YOUR OBJECTIVE:
Search the records for "MORRIS". Report every line where it occurs.

■ ■ ■ ■ ■

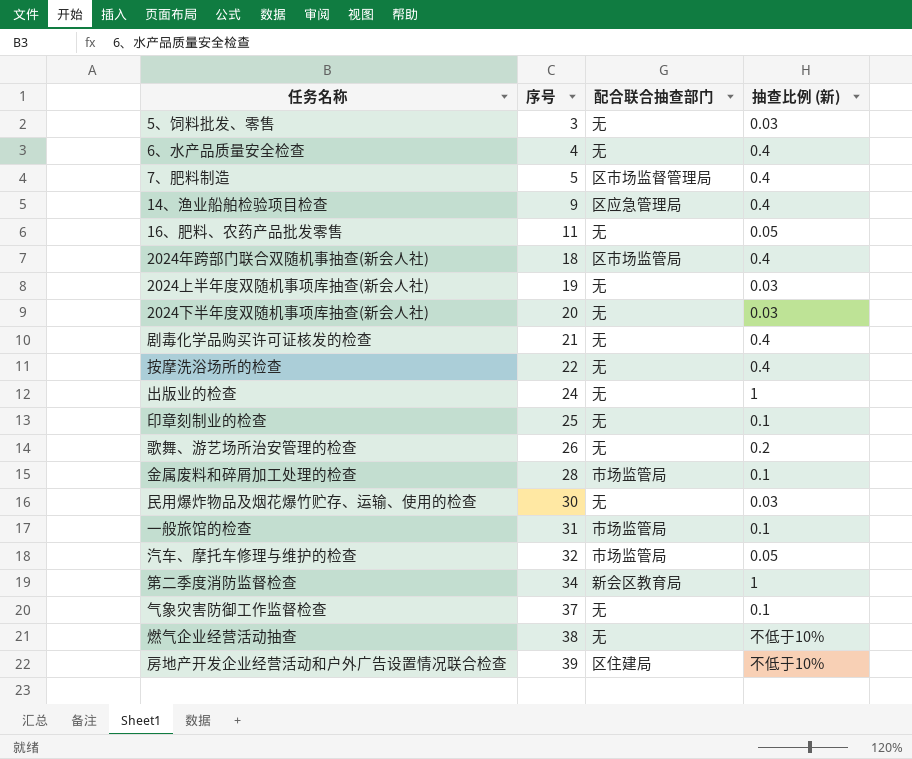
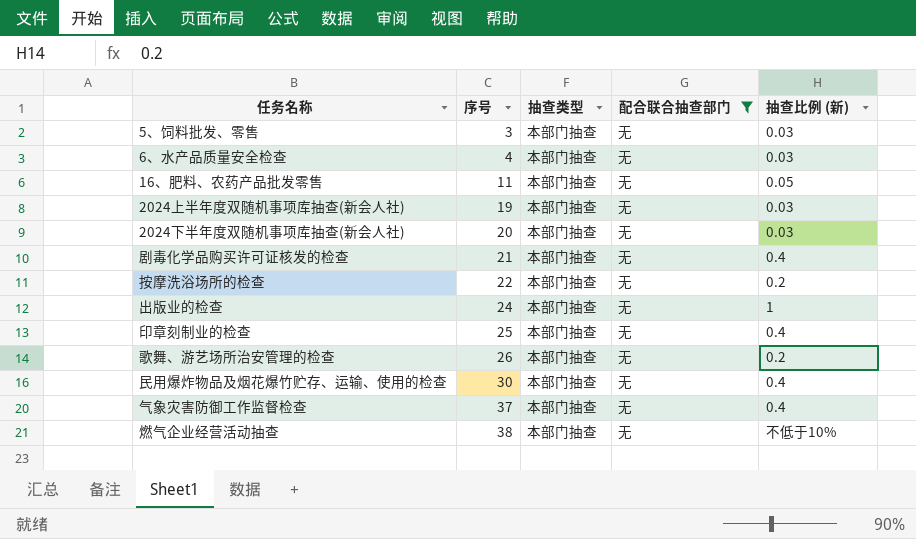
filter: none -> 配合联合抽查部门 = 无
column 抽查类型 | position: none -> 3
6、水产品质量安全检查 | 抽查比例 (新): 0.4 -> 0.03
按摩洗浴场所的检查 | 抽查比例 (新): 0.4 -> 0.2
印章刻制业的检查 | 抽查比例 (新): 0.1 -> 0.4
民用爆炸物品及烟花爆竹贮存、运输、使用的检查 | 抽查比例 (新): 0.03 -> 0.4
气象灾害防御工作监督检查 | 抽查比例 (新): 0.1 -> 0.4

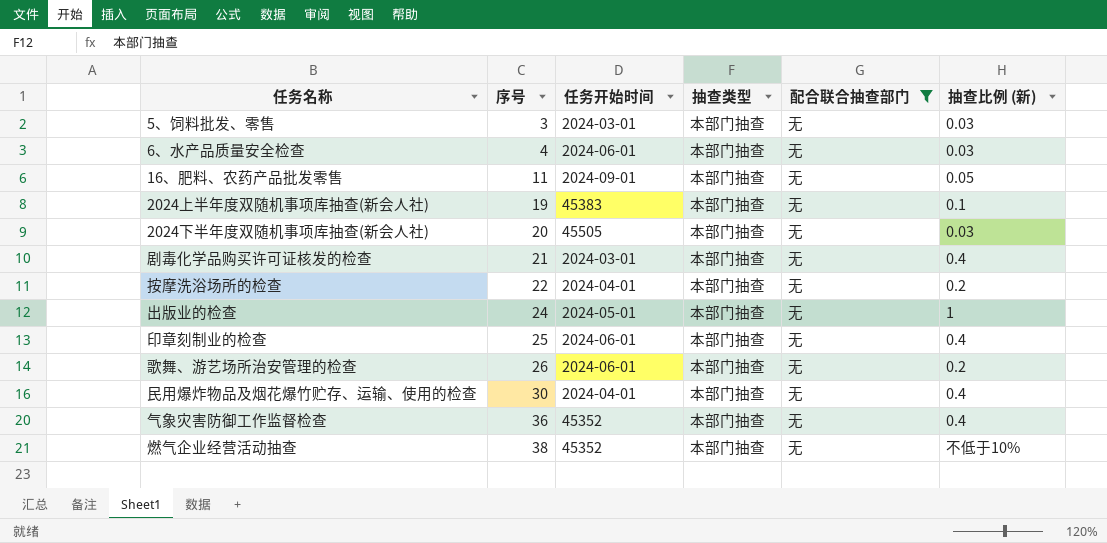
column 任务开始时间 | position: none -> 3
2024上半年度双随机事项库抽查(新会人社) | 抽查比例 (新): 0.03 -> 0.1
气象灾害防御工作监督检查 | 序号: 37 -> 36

■ ■ ■ ■ ■

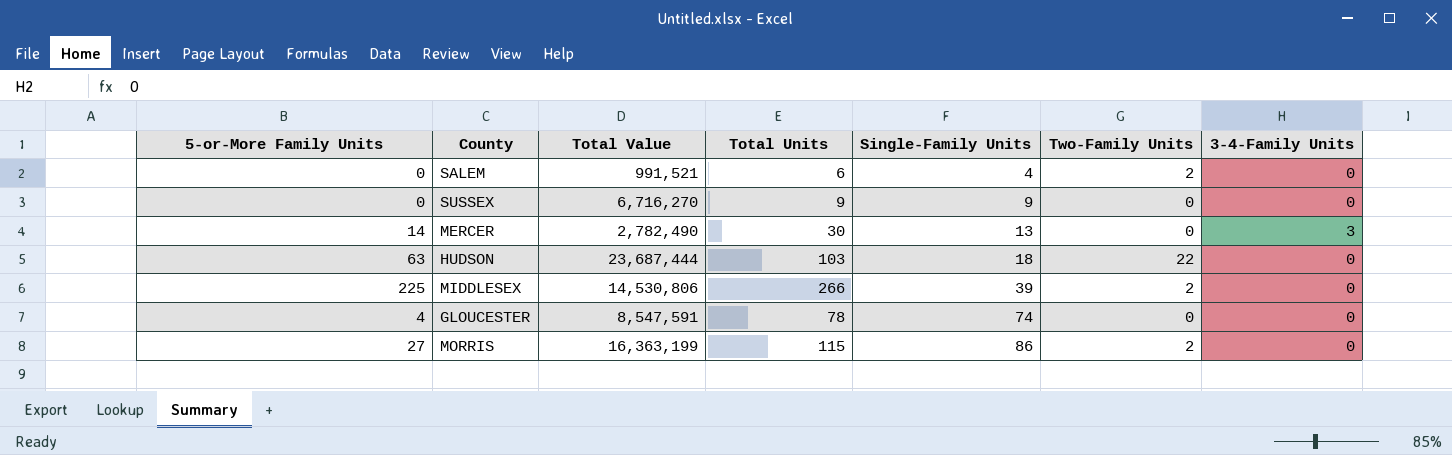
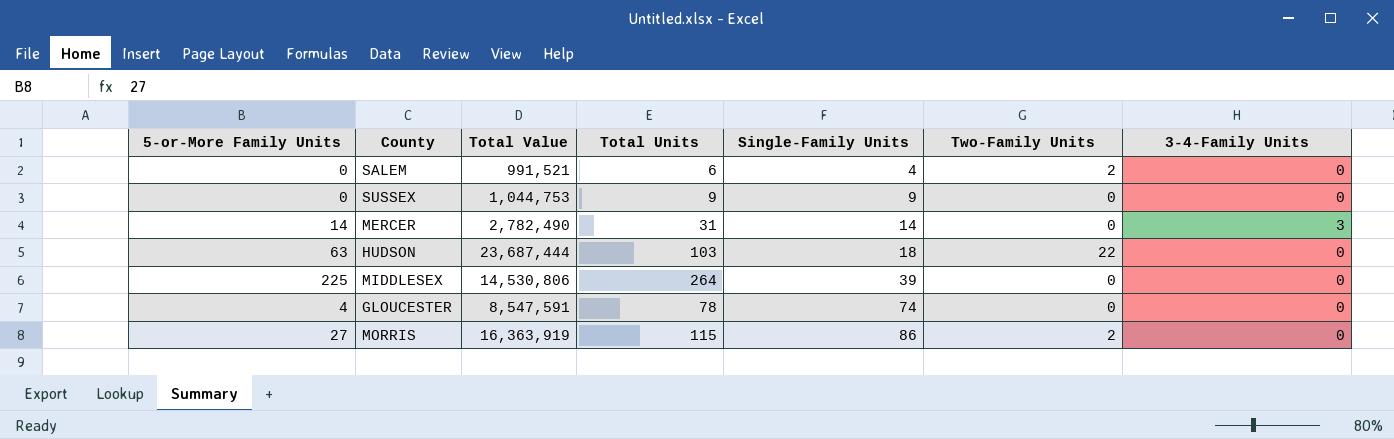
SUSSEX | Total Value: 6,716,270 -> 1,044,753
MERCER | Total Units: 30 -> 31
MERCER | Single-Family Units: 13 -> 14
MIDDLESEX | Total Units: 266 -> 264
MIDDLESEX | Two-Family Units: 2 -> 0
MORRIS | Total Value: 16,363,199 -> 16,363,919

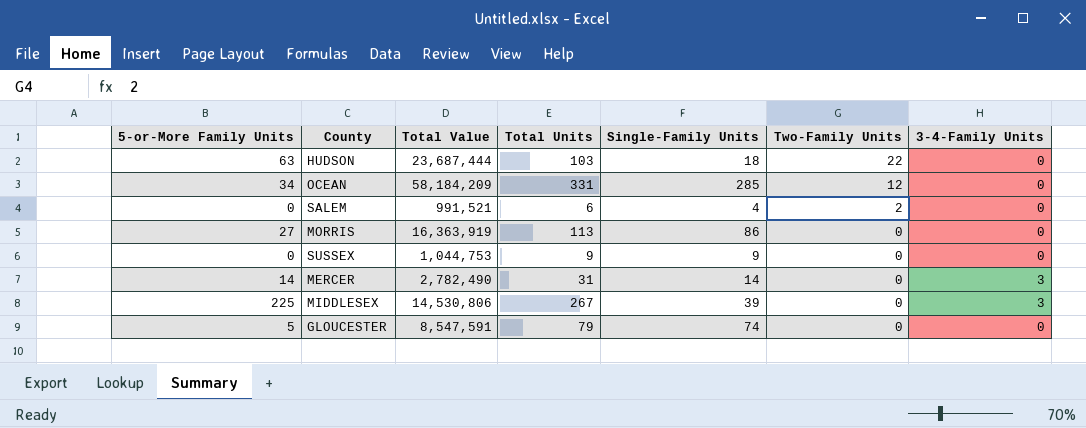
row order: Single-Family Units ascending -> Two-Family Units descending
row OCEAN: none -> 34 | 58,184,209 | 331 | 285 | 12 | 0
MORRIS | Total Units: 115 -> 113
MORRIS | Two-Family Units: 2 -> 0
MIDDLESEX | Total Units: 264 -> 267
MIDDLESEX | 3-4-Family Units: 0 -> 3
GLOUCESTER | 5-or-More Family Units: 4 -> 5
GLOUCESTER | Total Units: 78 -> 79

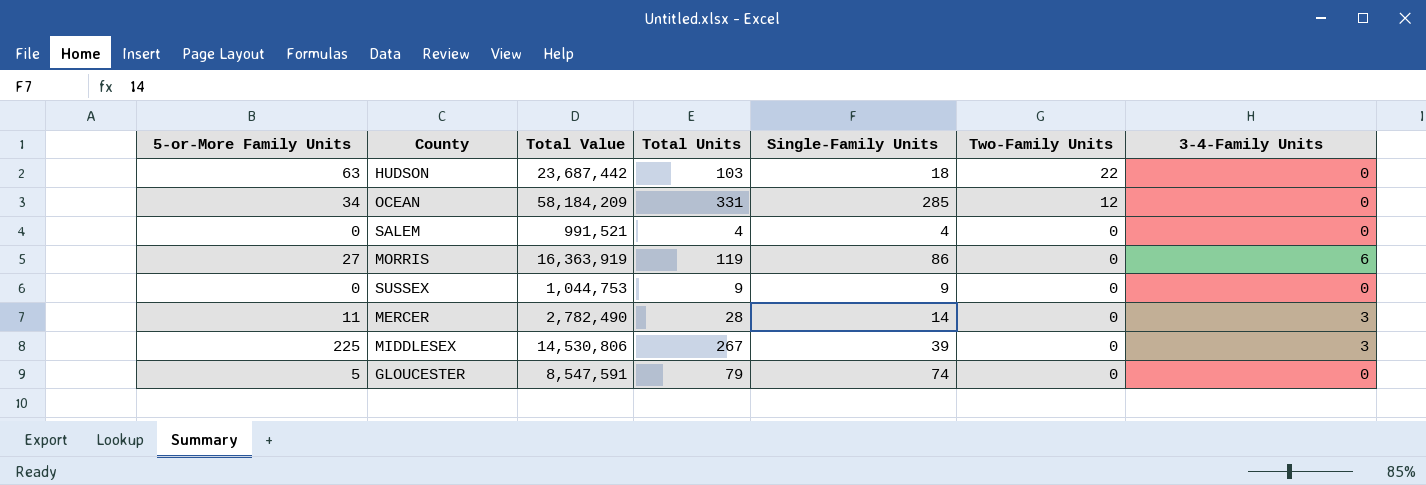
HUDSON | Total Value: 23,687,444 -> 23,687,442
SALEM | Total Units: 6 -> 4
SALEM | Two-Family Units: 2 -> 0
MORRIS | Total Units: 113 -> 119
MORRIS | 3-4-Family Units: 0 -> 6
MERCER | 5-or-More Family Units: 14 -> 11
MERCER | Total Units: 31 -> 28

■ ■ ■ ■ ■

THE ANSWER:
MORRIS | Total Value: 16,363,199 -> 16,363,919
MORRIS | Total Units: 115 -> 113
MORRIS | Two-Family Units: 2 -> 0
MORRIS | Total Units: 113 -> 119
MORRIS | 3-4-Family Units: 0 -> 6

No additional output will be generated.